Feeling your feelings
Nov 4, 2024
3 min read
I used to hate feeling my feelings! I found them horrible, icky, and sometimes they felt really unsafe. But avoiding them meant they got stuck in me. Or they popped up unexpectedly, which was super annoying.
In my mental health journey, I had to learn to feel my feelings, so that I could release them and move on.
It’s something a lot of us struggle with: how do we feel our feelings? How do we feel okay to let them run through, without getting completely stuck?
There are lots of different ways to do this, so here are some of my favourites:
Note: These are a few ideas that can be tried, but they won't suit everyone - especially if you are in crisis. If you feel very unsafe around your feelings, and are struggling with behaviours like self harm and suicide, please seek professional help and be careful with feeling your feelings. If you start to feel unsafe, you may want to move on to a distraction or call a friend. Be gentle, and be safe :)
The 90 second burn:
One theory is that if we only feel a feeling, it takes about 90 seconds to burn out. This is based on Dr Jill Bolte Taylor’s research, which says that if we allow a feeling to pop up, label it, observe it quietly and let it leave, it only takes about 90 seconds to run through us.

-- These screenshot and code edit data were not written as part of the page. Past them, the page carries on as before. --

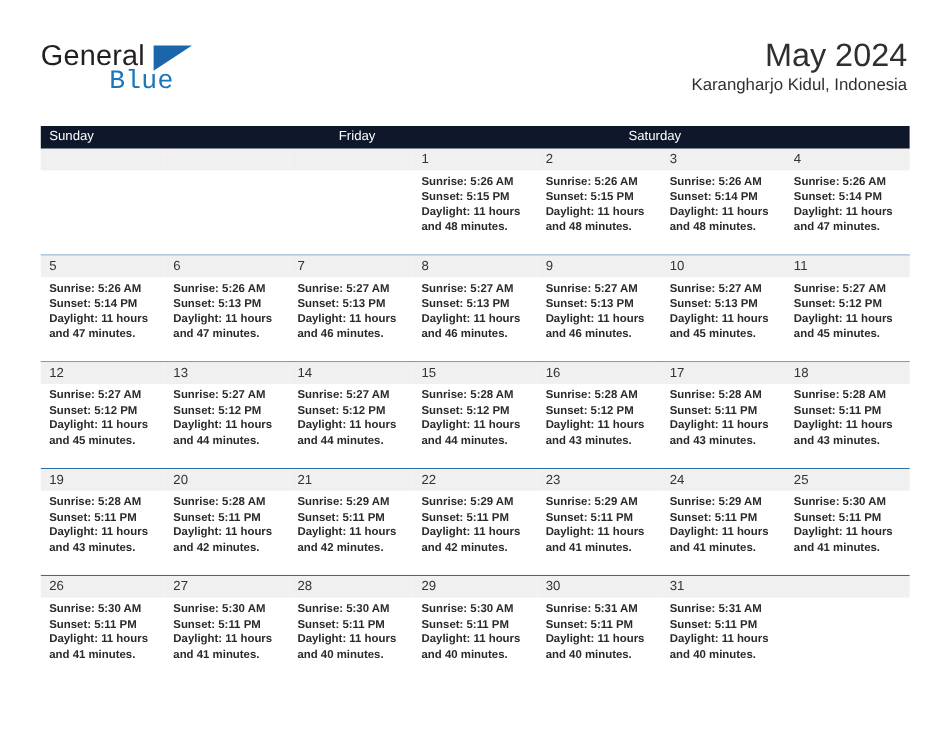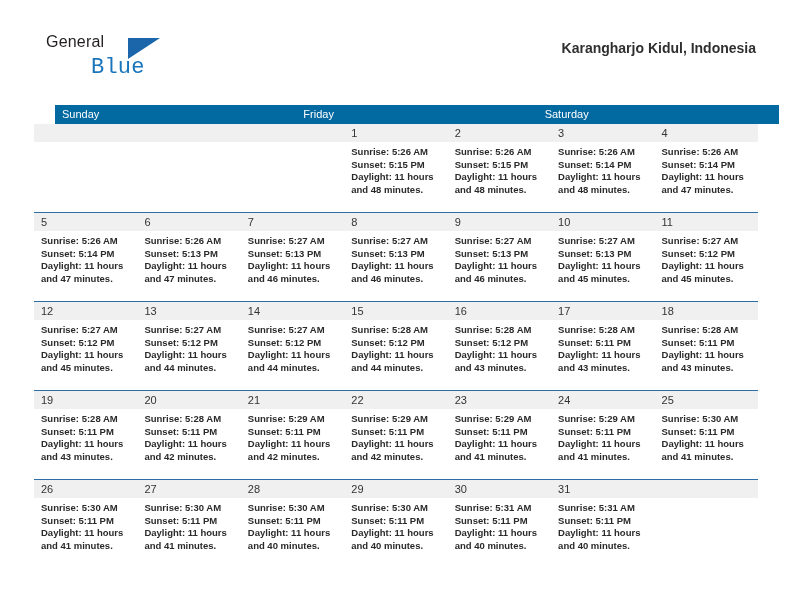"General" .brand-general { font-size: 16px -> 24px; margin-left: 12px -> none }
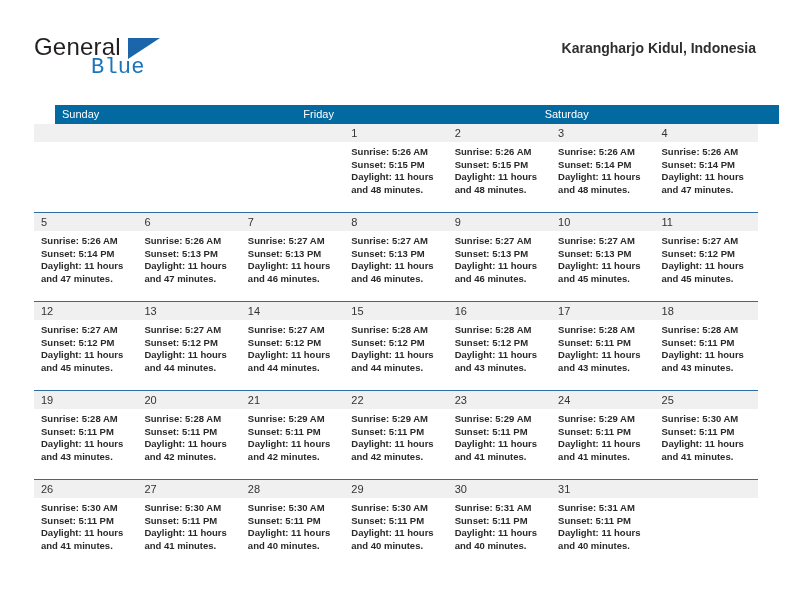"May 2024" div.cal-title { html: none -> <div>May 2024</div> }
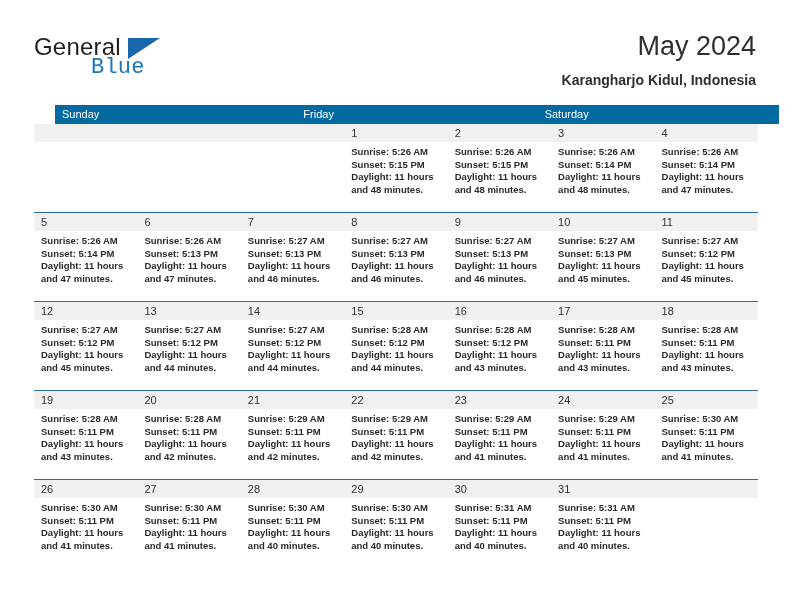"Karangharjo Kidul, Indonesia" .cal-subtitle { font-weight: bold -> none; margin-top: 10px -> none }
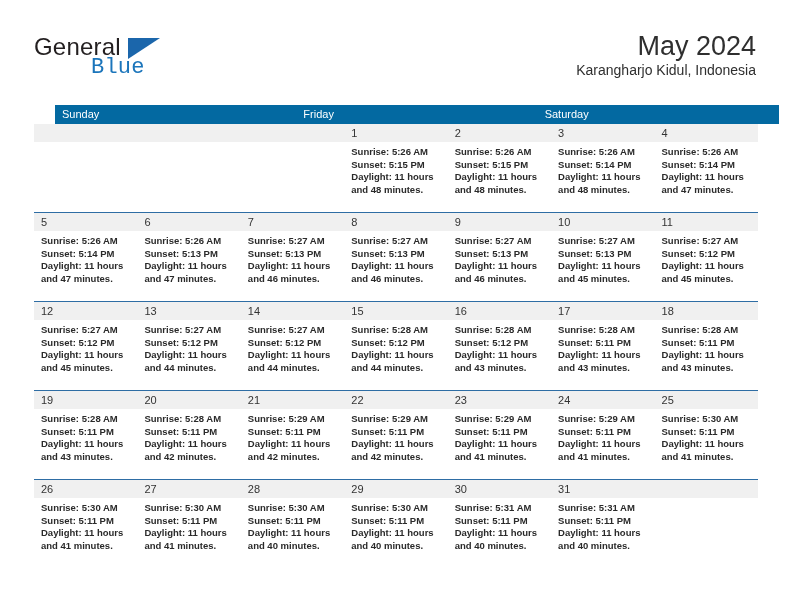"Sunday" .weekday-row { background: #0369a1 -> #0f172a; margin-left: 21px -> none }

Isn’t that wild? For those of us avoiding our feelings, it sounds unbelievable.
What can keep a feeling stuck, is telling a story about it. When we start telling ourselves a story: ‘I feel sad because of the past, or because this thing happened to me this week…’ we pull ourselves out of the emotion and into our thoughts. This means we aren’t feeling it deliberately anymore - we are just pushing it away. It will continue to linger as we tell ourselves the story.
But, if we label the feeling: ‘I feel sad’
Observe it, let ourselves feel it, without going into a story
Without responding to it or acting on it
And watch as it peaks, and then lessens over time
It will usually burn through and leave us.
We have to let it leave! Sometimes we use stories to keep it there - ‘I just felt sad because of this, or that’. But letting it leave naturally, and moving on to something else, means the feeling has been experienced as it needed to be.
It may take practice to feel in this way. And once we get the hang of it, we may need to do it repeatedly over time - often we have a lot of stored sadness or anger, so feeling it multiple times will be necessary to get through what comes up for us. But over time, we may make our way through these feelings until they are less powerful.
Drawing our feelings:
Some of our harder feelings can be stored in the right side of our brain, which works more with images than words. So to access and express our stored negative feelings, we can draw an image of what’s happening for us.
It’s better not to focus on drawing a great picture! I use stick figures, scribbles and black squares to explain my feelings to myself. The scribbling has the added bonus of being a great body expression of anger, confusion or fear.
We can also gather images or colours to express the same thing.
By using images, we can raise our awareness of what is happening for us, and experience our feelings.
Body feelings:
Using our body can help us express some of that emotion we have bottled up. Some people love exercise or dance to express what’s happening for them - but any movement can help.
For example, a great way to express anger is to throw cotton wool balls into the bath! They’re a safe thing to throw, and we can do it as furiously as we like. You might love to punch a pillow, or bounce a ball. You might try fidget toys to express anxiety and nervous energy, or go on a walk to process adrenaline.
By experimenting with movement, we can start to release some of that feeling from our body.